In April 2025, cybersecurity researchers identified a new information-stealing malware named PupkinStealer. Developed in C# using the .NET framework, this lightweight yet potent malware targets sensitive user data, including browser credentials, desktop files, messaging app sessions, and screenshots. Notably, PupkinStealer utilizes Telegram’s Bot API for data exfiltration, highlighting a growing trend of cybercriminals exploiting legitimate platforms for malicious purposes.
Key Features and Capabilities
PupkinStealer is engineered for rapid data harvesting, operating with minimal obfuscation and lacking persistence mechanisms. This design prioritizes quick execution over long-term stealth. Its primary capabilities include:
– Extraction of Browser Credentials: The malware targets Chromium-based browsers such as Google Chrome, Microsoft Edge, Opera, Opera GX, and Vivaldi. It retrieves decryption keys from the browsers’ Local State files and uses the Windows Data Protection API to decrypt passwords stored in SQLite-based Login Data databases.
– Desktop File Collection: PupkinStealer scans the victim’s desktop for files with specific extensions (.pdf, .txt, .sql, .jpg, .png) and copies them to a temporary directory for exfiltration.
– Messaging App Session Hijacking: The malware targets Telegram by copying the tdata folder, which contains session files that enable account access without credentials. It also extracts Discord authentication tokens from leveldb directories using regular expressions, allowing attackers to impersonate victims.
– Screenshot Capture: PupkinStealer captures a 1920×1080 screenshot of the victim’s desktop, saving it as a .jpg file for exfiltration.
– Data Exfiltration via Telegram: All stolen data is compressed into a ZIP archive with embedded metadata (username, public IP, and Windows Security Identifier) and sent to an attacker-controlled Telegram bot via a crafted API URL.
Technical Analysis
PupkinStealer is a 32-bit GUI-based Windows executable with a file size of 6.21 MB. Written in .NET with AnyCPU architecture, it is compatible with both x86 and x64 environments. The malware uses the Costura library to embed compressed DLLs, contributing to a high entropy value (7.998) in its .text section, despite lacking traditional packing.
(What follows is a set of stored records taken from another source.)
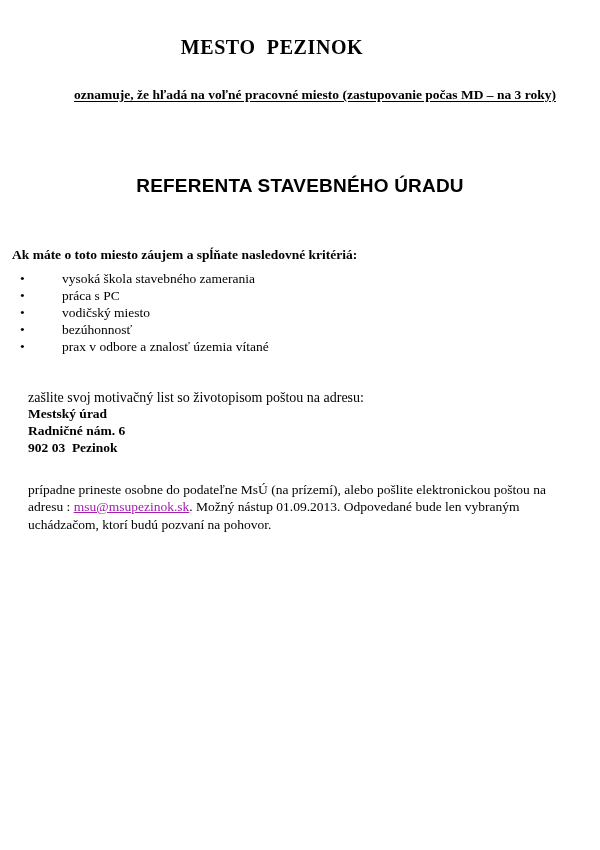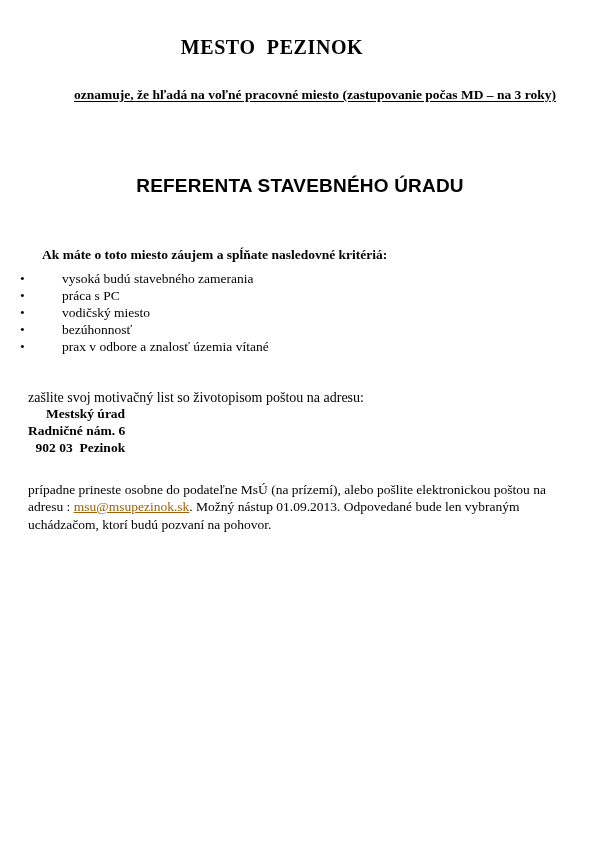--- a/index.html
+++ b/index.html
@@ -68,21 +68,21 @@
     font-weight: bold;
     font-size: 19px;
     line-height: 24px;
     letter-spacing: 0.2px;
   }
 
   
   .criteria-intro {
     position: absolute;
     top: 232px;
-    left: 42px;
+    left: 12px;
     font-weight: bold;
     font-size: 13.5px;
     line-height: 18px;
   }
 
   
   .criteria-list {
     position: absolute;
     top: 270px;
     left: 0;
@@ -118,38 +118,37 @@
   }
 
   
   .address-block {
     position: absolute;
     top: 405px;
     left: 28px;
     font-weight: bold;
     font-size: 13.5px;
     line-height: 17px;
-    text-align: right;
   }
   .address-block div {
     white-space: pre;
   }
 
   
   .closing-para {
     position: absolute;
     top: 467px;
     left: 28px;
     width: 546px;
     font-size: 13.5px;
     line-height: 17.5px;
     text-align: left;
   }
   .email-link {
-    color: #a16207;
+    color: #a21caf;
     text-decoration: underline;
     text-underline-offset: 1px;
   }
 </style>
 </head>
 <body>
 
 <div class="page">
 
   <h1 class="doc-title">MESTO  PEZINOK</h1>
@@ -158,21 +157,21 @@
     <span class="u">oznamuje, že hľadá na voľné pracovné miesto (zastupovanie počas MD – na 3 roky)</span>
   </div>
 
   <h2 class="position-heading">REFERENTA STAVEBNÉHO ÚRADU</h2>
 
   <p class="criteria-intro">Ak máte o toto miesto záujem a spĺňate nasledovné kritériá:</p>
 
   <ul class="criteria-list">
     <li>
       <span class="bullet">•</span>
-      <span>vysoká budú stavebného zamerania</span>
+      <span>vysoká škola stavebného zamerania</span>
     </li>
     <li>
       <span class="bullet">•</span>
       <span>práca s PC</span>
     </li>
     <li>
       <span class="bullet">•</span>
       <span>vodičský miesto</span>
     </li>
     <li>

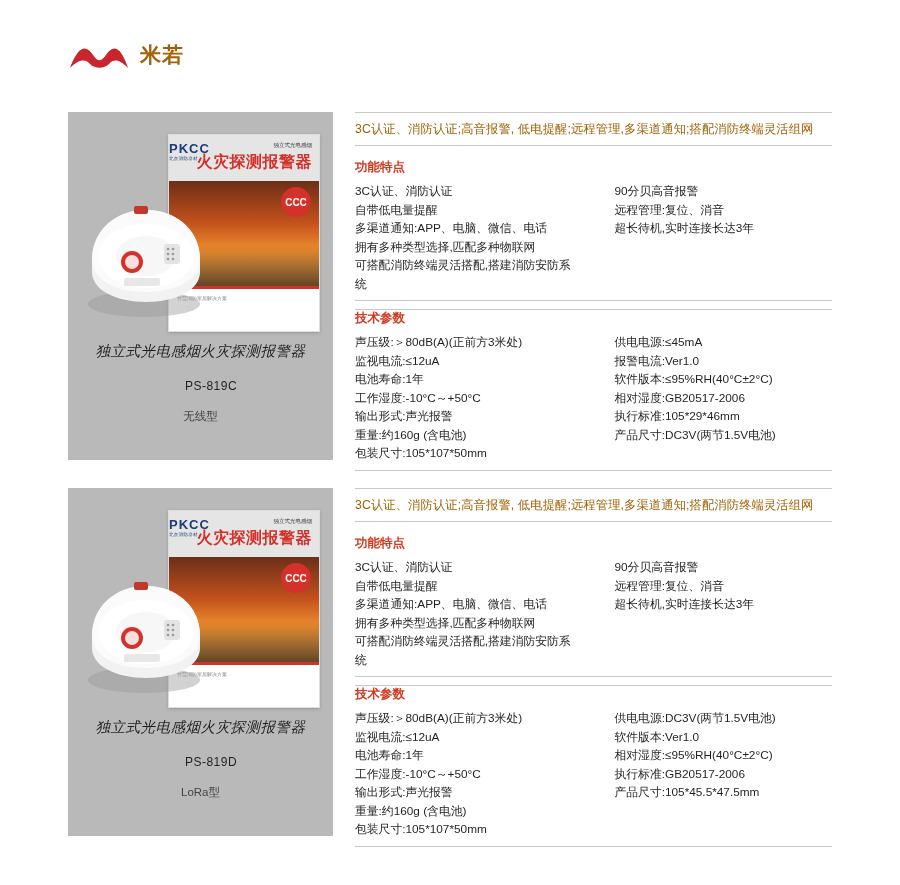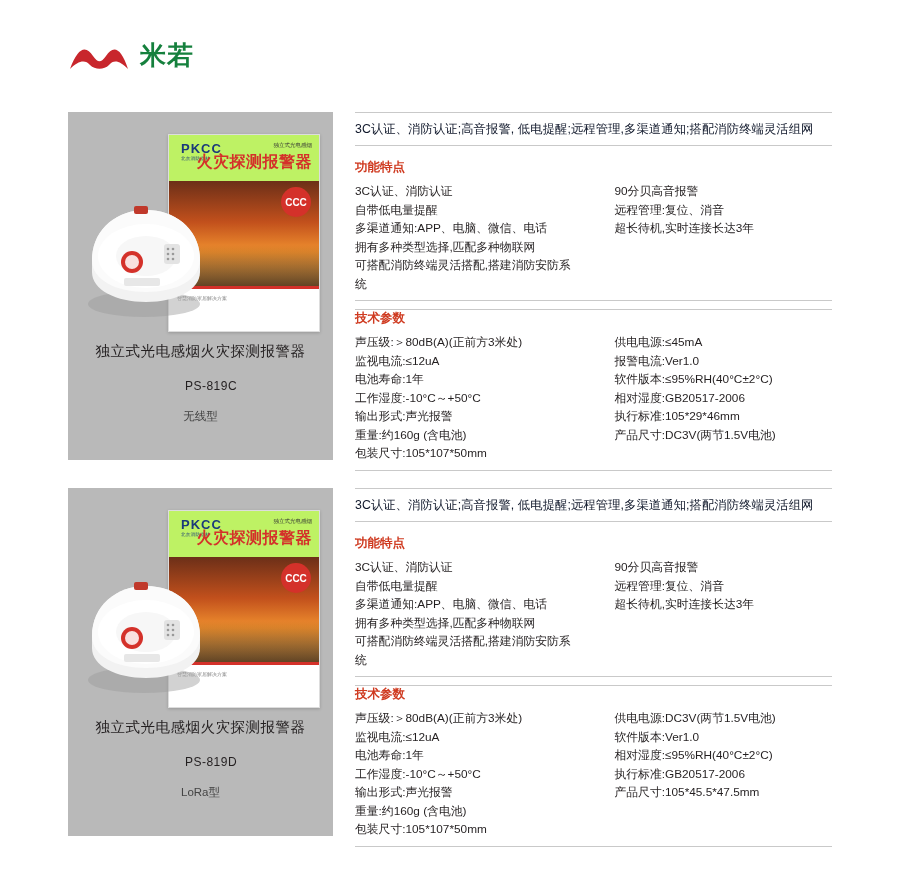--- a/index.html
+++ b/index.html
@@ -27,24 +27,24 @@
     top: 38px;
     display: flex;
     align-items: center;
     gap: 10px;
   }
   .logo-mark {
     width: 62px;
     height: 34px;
   }
   .logo-text {
-    font-size: 26px;
+    font-size: 21px;
     font-weight: bold;
     letter-spacing: 1px;
-    color: #15803d;
+    color: #a16207;
   }
 
   
   .product {
     position: absolute;
     left: 68px;
     width: 764px;
     display: flex;
   }
   #product-0 { top: 112px; height: 348px; }
@@ -67,41 +67,42 @@
     position: absolute;
     left: 0;
     right: 0;
     bottom: 36px;
     text-align: center;
     color: #231f20;
   }
   .cap-name {
     font-size: 14.5px;
     letter-spacing: .5px;
+    font-style: italic;
   }
   .cap-model {
     font-size: 12px;
     margin-top: 18px;
     letter-spacing: .5px;
     padding-left: 21px;
   }
   .cap-type {
     font-size: 11.5px;
     color: #444;
     margin-top: 16px;
   }
 
   .right-panel {
     flex: 1 1 auto;
     padding-left: 22px;
     position: relative;
   }
   .tagline {
     font-size: 12.3px;
-    color: #0f172a;
+    color: #a16207;
     padding-top: 8px;
     padding-bottom: 7px;
     letter-spacing: .1px;
   }
   .rule {
     border-top: 1px solid #c9c9c9;
     margin: 0;
   }
   .sec-title {
     color: #cf3a20;
@@ -143,23 +144,23 @@
     top: 0;
     width: 150px;
     height: 196px;
     background: #fdfdfd;
     border: 1px solid #ddd;
     overflow: hidden;
     box-shadow: 0 1px 3px rgba(0,0,0,.18);
   }
   .box-top {
     height: 46px;
-    background: #bef264;
+    background: #e5e5e5;
     position: relative;
-    padding: 6px 8px 0 12px;
+    padding: 6px 8px 0 0;
     box-sizing: border-box;
   }
   .brand-pkcc {
     font-size: 13px;
     font-weight: bold;
     color: #1b3a7a;
     letter-spacing: 1px;
   }
   .brand-sub {
     font-size: 4.5px;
Upon execution, the .NET runtime initializes the Common Language Runtime (CLR) and calls the malware’s Main() method, which orchestrates asynchronous tasks for data harvesting. Key components include:
– ChromiumPasswords Class: Handles credential extraction by creating browser-specific text files (e.g., Chrome.txt, Edge.txt) in a temporary directory (%TEMP%\[username]\Passwords) and decrypting passwords using AES-GCM.
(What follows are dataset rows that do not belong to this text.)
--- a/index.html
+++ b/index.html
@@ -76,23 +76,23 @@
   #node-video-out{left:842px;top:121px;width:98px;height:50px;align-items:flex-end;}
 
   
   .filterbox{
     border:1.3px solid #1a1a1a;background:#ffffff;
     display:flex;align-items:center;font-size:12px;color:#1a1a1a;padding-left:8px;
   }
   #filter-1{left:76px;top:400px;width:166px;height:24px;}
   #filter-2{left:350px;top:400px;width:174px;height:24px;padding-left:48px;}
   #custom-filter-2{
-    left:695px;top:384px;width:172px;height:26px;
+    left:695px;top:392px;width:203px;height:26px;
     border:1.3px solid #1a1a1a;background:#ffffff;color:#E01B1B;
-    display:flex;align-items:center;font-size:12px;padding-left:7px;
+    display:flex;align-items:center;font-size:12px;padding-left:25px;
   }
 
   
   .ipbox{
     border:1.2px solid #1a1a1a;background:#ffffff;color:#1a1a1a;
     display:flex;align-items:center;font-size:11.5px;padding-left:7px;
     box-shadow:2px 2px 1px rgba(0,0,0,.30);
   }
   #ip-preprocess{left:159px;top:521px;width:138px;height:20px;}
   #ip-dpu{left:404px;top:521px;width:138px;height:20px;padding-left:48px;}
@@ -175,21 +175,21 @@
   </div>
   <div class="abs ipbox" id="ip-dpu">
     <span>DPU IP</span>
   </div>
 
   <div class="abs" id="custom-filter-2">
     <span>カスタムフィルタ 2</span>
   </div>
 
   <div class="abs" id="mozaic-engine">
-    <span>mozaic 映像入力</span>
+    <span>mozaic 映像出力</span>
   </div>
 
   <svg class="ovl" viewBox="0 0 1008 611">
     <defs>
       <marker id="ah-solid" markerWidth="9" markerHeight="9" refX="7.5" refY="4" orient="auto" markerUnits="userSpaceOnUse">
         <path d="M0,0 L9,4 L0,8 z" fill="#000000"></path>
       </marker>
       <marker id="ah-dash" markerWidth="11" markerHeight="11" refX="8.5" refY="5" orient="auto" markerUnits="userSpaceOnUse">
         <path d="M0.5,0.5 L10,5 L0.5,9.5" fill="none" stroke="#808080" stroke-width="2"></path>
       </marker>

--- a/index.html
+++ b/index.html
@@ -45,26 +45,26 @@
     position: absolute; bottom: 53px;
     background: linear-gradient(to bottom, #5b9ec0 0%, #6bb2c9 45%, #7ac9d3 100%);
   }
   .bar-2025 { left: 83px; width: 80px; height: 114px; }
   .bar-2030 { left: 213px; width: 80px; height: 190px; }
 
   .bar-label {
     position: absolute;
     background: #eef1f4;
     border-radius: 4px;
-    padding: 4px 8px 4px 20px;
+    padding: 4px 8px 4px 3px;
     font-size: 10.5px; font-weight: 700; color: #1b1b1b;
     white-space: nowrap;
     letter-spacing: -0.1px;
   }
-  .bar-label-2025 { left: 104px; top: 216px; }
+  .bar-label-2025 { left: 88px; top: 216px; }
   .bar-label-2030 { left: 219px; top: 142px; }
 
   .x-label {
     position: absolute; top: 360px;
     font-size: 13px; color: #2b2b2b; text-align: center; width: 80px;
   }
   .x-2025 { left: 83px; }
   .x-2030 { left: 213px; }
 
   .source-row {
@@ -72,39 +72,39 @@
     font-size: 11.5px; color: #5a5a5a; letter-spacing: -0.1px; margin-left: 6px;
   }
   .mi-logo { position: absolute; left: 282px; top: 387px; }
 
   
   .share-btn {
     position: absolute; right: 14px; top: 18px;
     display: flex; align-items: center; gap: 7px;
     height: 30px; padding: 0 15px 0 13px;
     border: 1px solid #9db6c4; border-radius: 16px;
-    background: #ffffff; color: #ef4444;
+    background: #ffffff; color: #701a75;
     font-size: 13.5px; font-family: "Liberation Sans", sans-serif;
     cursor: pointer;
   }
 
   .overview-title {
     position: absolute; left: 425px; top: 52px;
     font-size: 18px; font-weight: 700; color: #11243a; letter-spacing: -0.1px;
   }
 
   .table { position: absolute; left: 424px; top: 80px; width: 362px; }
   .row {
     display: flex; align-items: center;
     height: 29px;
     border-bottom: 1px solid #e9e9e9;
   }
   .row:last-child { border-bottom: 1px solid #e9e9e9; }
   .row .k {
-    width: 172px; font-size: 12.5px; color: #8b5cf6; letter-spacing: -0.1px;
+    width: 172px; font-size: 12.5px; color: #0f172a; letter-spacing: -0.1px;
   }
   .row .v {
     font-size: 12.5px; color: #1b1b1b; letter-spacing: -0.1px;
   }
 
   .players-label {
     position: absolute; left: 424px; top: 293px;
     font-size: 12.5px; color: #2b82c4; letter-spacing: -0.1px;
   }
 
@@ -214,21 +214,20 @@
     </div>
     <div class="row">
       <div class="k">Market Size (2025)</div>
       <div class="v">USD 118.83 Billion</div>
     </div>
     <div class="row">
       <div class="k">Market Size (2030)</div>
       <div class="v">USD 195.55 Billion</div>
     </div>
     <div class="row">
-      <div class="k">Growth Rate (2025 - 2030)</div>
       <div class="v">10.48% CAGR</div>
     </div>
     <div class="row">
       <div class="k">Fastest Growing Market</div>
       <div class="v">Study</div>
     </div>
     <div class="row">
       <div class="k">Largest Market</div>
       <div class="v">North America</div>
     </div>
– FunctionsForStealer and FunctionsForDecrypt Classes: Retrieve and decrypt browser keys from Local State files, enabling access to encrypted passwords.
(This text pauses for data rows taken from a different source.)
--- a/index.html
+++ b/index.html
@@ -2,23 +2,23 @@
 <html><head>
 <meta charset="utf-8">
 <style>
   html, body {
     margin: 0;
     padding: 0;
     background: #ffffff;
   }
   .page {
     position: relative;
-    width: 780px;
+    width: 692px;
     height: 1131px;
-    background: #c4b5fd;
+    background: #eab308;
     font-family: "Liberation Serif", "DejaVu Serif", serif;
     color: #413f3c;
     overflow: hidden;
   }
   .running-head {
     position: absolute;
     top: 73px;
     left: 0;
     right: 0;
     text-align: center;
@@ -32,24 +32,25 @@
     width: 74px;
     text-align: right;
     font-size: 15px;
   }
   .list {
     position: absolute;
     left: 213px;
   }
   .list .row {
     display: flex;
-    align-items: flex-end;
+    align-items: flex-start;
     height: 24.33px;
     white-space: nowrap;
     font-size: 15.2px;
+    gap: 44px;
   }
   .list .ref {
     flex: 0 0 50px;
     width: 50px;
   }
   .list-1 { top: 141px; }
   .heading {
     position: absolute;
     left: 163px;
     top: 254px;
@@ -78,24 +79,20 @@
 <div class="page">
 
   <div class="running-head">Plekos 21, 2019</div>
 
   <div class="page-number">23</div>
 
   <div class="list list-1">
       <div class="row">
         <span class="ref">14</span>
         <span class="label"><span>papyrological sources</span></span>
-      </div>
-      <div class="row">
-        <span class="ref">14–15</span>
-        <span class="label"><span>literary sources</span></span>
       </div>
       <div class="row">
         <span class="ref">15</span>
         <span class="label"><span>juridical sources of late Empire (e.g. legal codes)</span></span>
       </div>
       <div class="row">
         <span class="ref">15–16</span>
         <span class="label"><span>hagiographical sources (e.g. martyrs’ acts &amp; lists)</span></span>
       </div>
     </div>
– GrabberDesktop Method: Copies desktop files to a DesktopFiles directory, filtering by predefined extensions and silently handling errors to avoid detection.
– Telegram and Discord Modules: Locate and exfiltrate session data and authentication tokens, with Telegram’s tdata folder copied recursively and Discord tokens extracted via regular expressions.
– Screenshot and Compression Routines: Capture desktop screenshots and compress all stolen data into a ZIP archive using CP866 encoding and maximum compression (level 9).
Exfiltration via Telegram
PupkinStealer exfiltrates data to a Telegram bot named botKanal (username: botkanalchik_bot), likely derived from the Russian word kanal (channel). The bot receives ZIP archives via the Telegram Bot API, with captions containing detailed victim information, including usernames, IP addresses, SIDs, and module success flags.
The malware’s attribution string, Coded by Ardent, suggests a developer operating under this alias, with additional clues pointing to a possible Russian origin based on Russian-language text in related Telegram metadata.
The malware’s simplicity and lack of advanced anti-analysis defenses make it an accessible tool for less-sophisticated threat actors. It fits into a broader trend of modular, low-complexity infostealers available through malware-as-a-service models, enabling rapid monetization via credential theft, session hijacking, and data resale on dark web marketplaces.
Mitigation Recommendations
PupkinStealer’s straightforward design underscores the need for robust cybersecurity practices to counter such threats. Organizations and individuals can reduce their risk by:
– User Awareness: Exercise caution with files from untrusted sources and avoid clicking suspicious links, especially those promoting dubious software.
– Antivirus and Updates: Deploy reputable antivirus solutions and ensure all software, including browsers and messaging apps, is regularly updated to patch vulnerabilities.
– Network Monitoring: Monitor for unusual outbound traffic to Telegram APIs or other atypical services, which may indicate data exfiltration.
– Credential Management: Use password managers to avoid storing credentials in browsers and enable multi-factor authentication (MFA) on messaging platforms like Telegram and Discord.
– Security Culture: Foster a security-conscious environment through regular employee training on social engineering and malware risks.
Implementing these measures can significantly reduce the risk posed by PupkinStealer and similar malware threats.